Les bouchées à la reine
Il semblerait – mais aucune preuve ne l’atteste formellement – que la pâte originelle des bouchées à la reine était effectivement constituée d’une pâte plus fine que la pâte à foncer mais pas encore aussi légère que celle de Carême. À l’époque, on était très friands de tourtes en tous genres, d’où sans doute de multiples tentatives pour créer de nouvelles recettes. Toujours est-il que la reine adorait ces mets aux farces délicates et que ce serait son cuisinier qui aurait eu l’idée de fractionner ces tourtes en bouchées-portions pour démultiplier le plaisir de la reine.
Certains auteurs prétendent même que si la pâte de ces bouchées ne pouvait pas déjà être feuilletée comme celle que nous

connaissons, elle aurait été constituée de très fines couches de pâte superposées, un peu comme pour la pastilla marocaine. Mais ce n’est pas dans la tradition italienne, alors peut-être s’agit-il plutôt de fines feuilles de pâte à nouilles – et donc d’un genre de ravioles –, d’autant qu’il se faisait aussi des timbales avec des macaronis. Sans doute, ne le saura-t-on jamais.

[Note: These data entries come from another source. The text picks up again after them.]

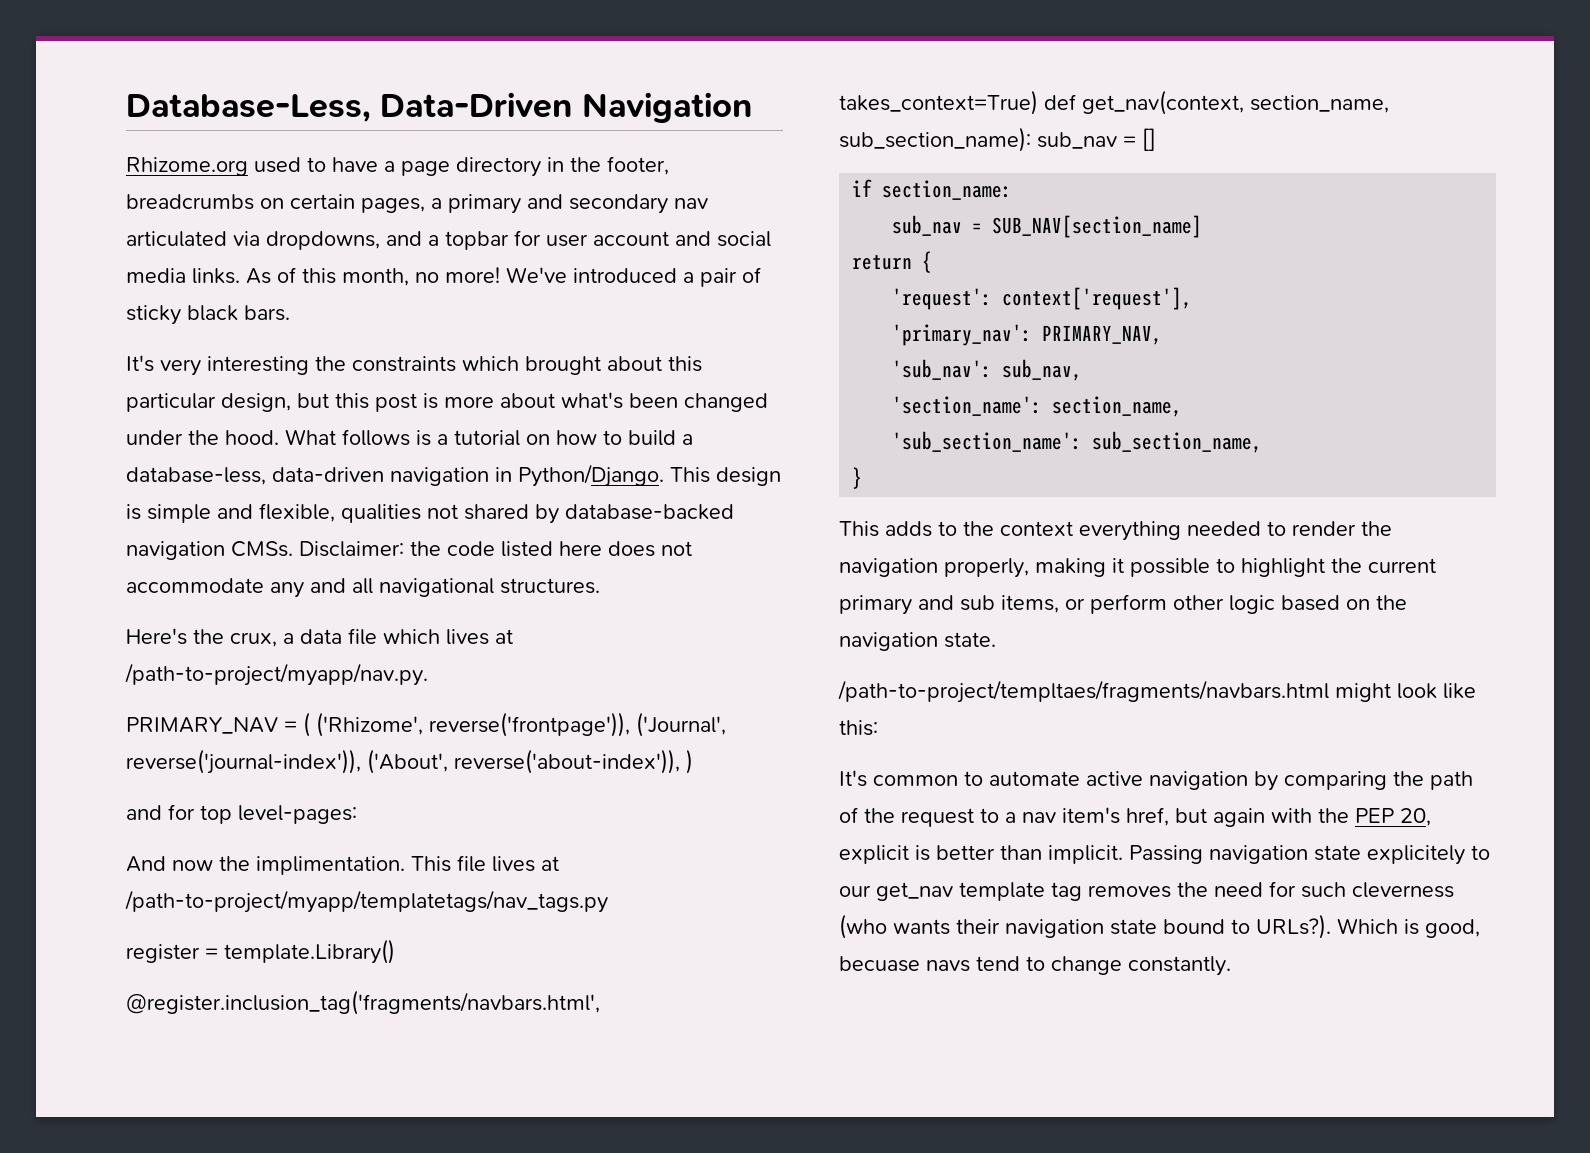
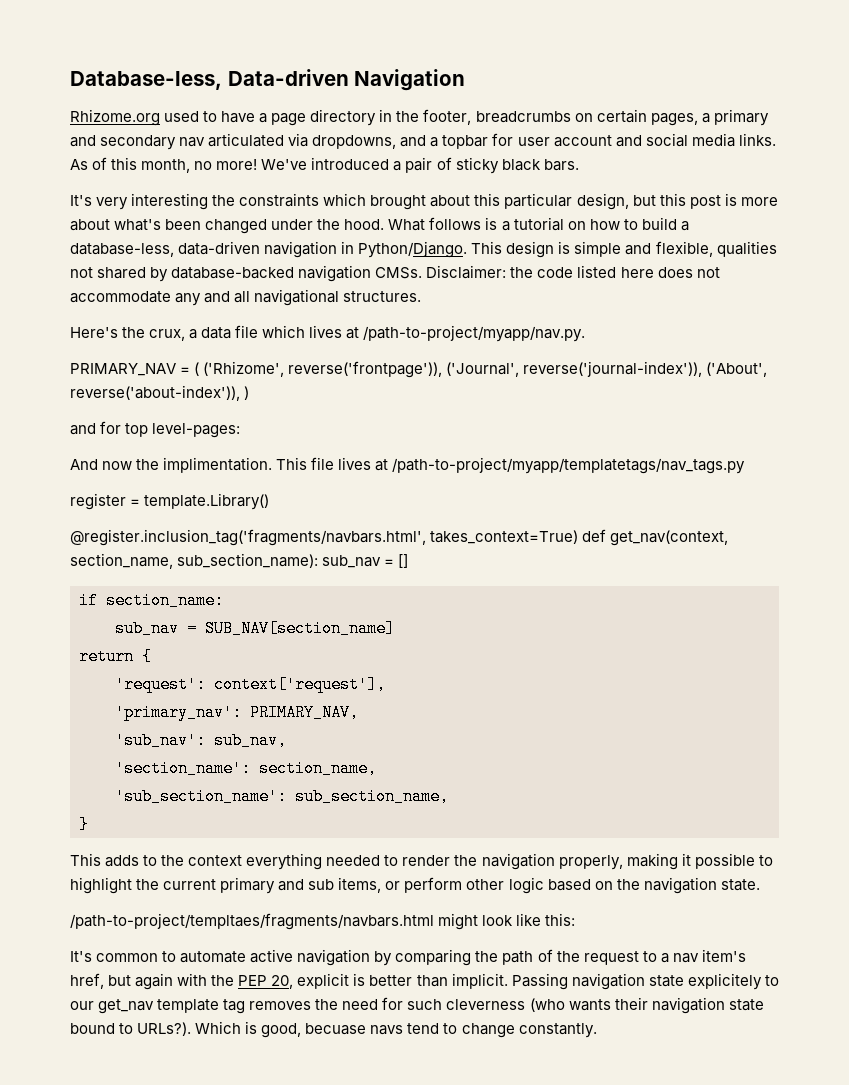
[126,92,573,123] Database-Less, Data-Driven -> [70,69,349,90] Database-less, Data-driven

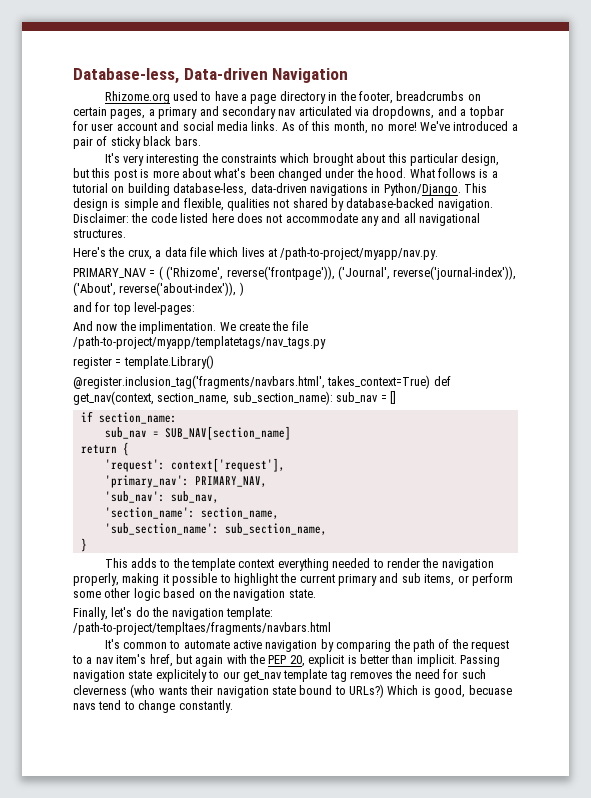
[589,217,689,231] how to build a -> [127,183,170,196] building
[264,241,338,258] navigation -> [309,184,368,196] navigations
[298,265,423,282] navigation CMSs. -> [437,199,493,211] navigation.
[276,457,389,471] This file lives at -> [219,321,308,331] We create the file
(185, 860) none -> [191,558,236,571] template
(463, 885) none -> [73,591,101,598] some
[70,913,576,930] /path-to-project/templtaes/fragments/navbars.html might look like this: -> [73,607,273,620] [73,622,331,635] Finally, let's do the navigation template: /path-to-project/templtaes/fragments/navbars.html
[137,1022,192,1036] URLs?). -> [349,684,384,698] URLs?)

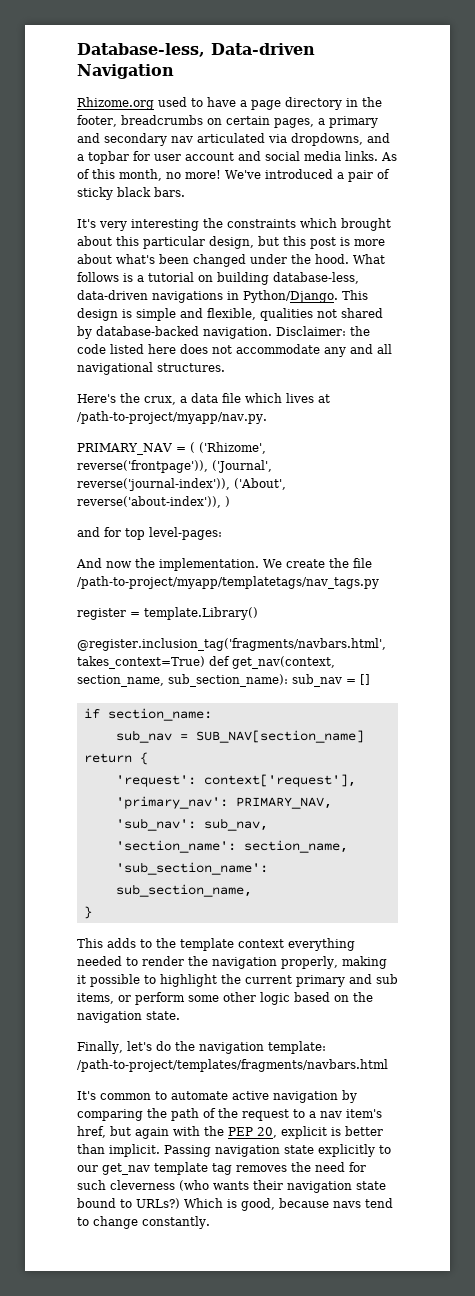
[139,321,217,334] implimentation. -> [159,558,259,571] implementation.
[73,622,331,635] /path-to-project/templtaes/fragments/navbars.html -> [77,1059,388,1072] /path-to-project/templates/fragments/navbars.html
[155,669,207,682] explicitely -> [318,1144,375,1157] explicitly
[468,685,512,695] becuase -> [279,1198,329,1208] because

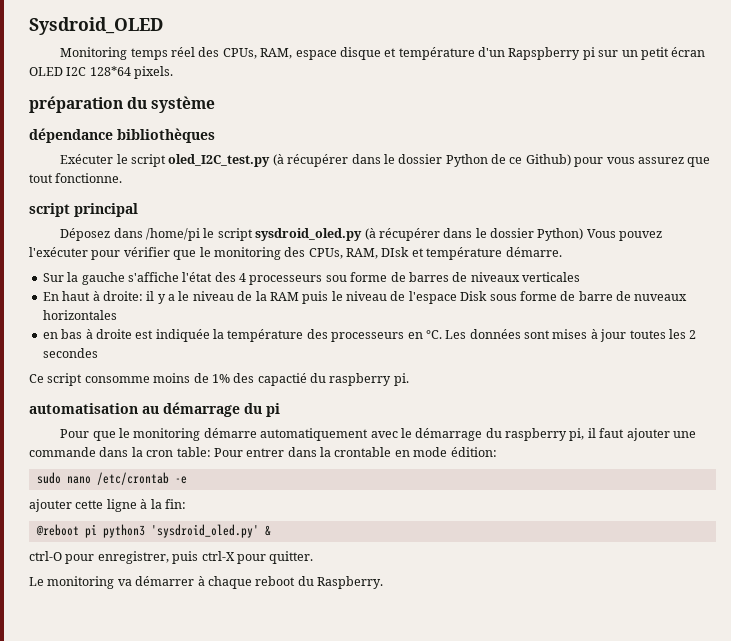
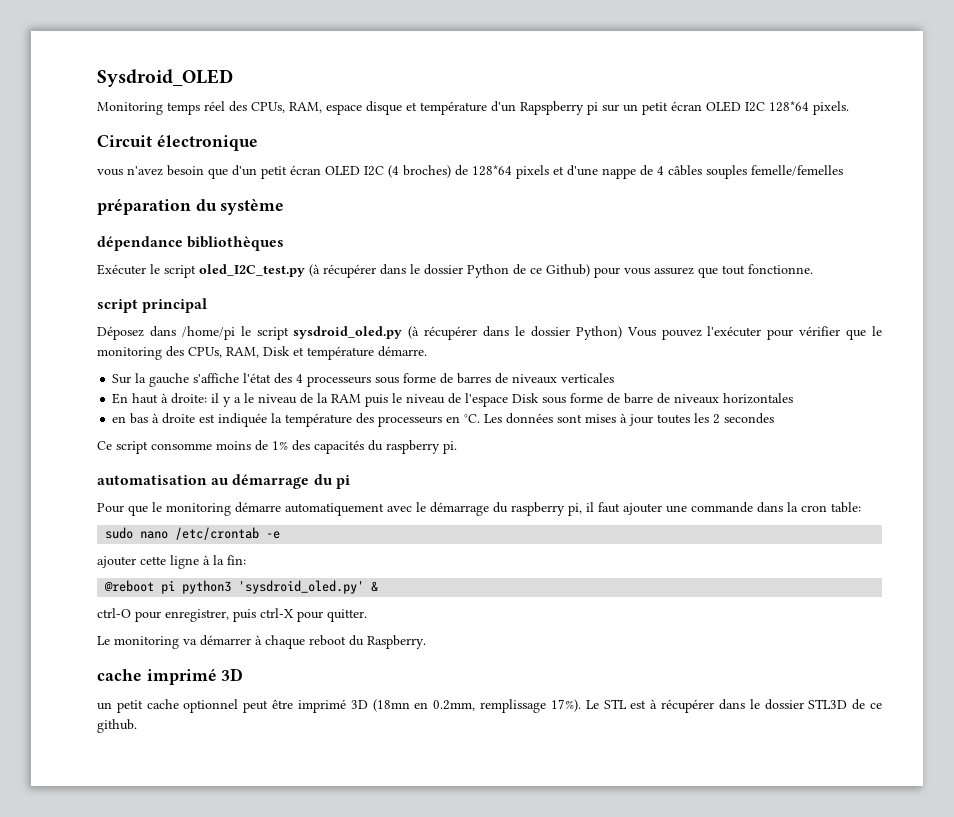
(174, 72) none -> [97,134,258,151] [97,165,843,179] // Circuit électronique // vous n'avez besoin que d'un petit écran OLED I2C (4 broches) de 128*64 pixels et d'une nappe de 4 câbles souples femelle/femelles
[381,247,410,257] DIsk -> [263,346,290,356] Disk
[325,275,347,282] sou -> [375,377,400,384] sous
[634,294,688,301] nuveaux -> [674,394,720,404] niveaux
[257,373,307,386] capactié -> [314,440,364,454] capacités
[213,447,497,457] Pour entrer dans la crontable en mode édition: -> (861, 507) none
(383, 582) none -> [97,668,244,685] [97,699,883,713] [97,719,137,733] // cache imprimé 3D // un petit cache optionnel peut être imprimé 3D (18mn en 0.2mm, remplissage 17%). Le STL est à récupérer dans le dossier STL3D de ce github.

Tout n’est-il pas dans la garniture ?
Comme on le dit pour le vin, « qu’importe le flacon pourvu qu’on ait l’ivresse ». Car même si le contenant apporte ici une part certaine de gourmandise, c’est tout de même la garniture qui fait le succès de la recette.
Celle des fameuses bouchées à la reine se compose traditionnellement d’un salpicon (ragoût de petits morceaux) de « béatilles », c’est-à-dire d’un mélange de ris de veau ou d’agneau, de cervelle de veau ou d’agneau, de crêtes et de testicules de coq (appelés « rognons » par euphémisme parce qu’ils en ont la forme), d’animelles (testicules) de mouton, de petites quenelles de volaille (dites anciennement « godiveaux »), de moelle épinière, de champignons, de truffes et d’olives vertes, le tout lié par une sauce financière ou suprême au madère.
Le vol-au-vent classique était également garni d’une sauce financière. On pouvait adjoindre à la garniture des huîtres – autrefois, il n’y avait que des huîtres plates et on les mangeait toujours cuites, la marée mettant alors plusieurs jours pour arriver jusqu’à Paris où demeurait la cour – et des fonds d’artichauts taillés en dés.
Au fil des siècles, la garniture s’est à la fois simplifiée et diversifiée. On peut garnir vol-au-vent et bouchées de volaille (poulet, chapon), d’escargots, de poisson (filets de sole agrémentés de crevettes, d’huîtres et de moules), de fruits de mer ou de crustacés (langoustines, homard, sauce Nantua), ou bien sûr d’abats, à l’ancienne.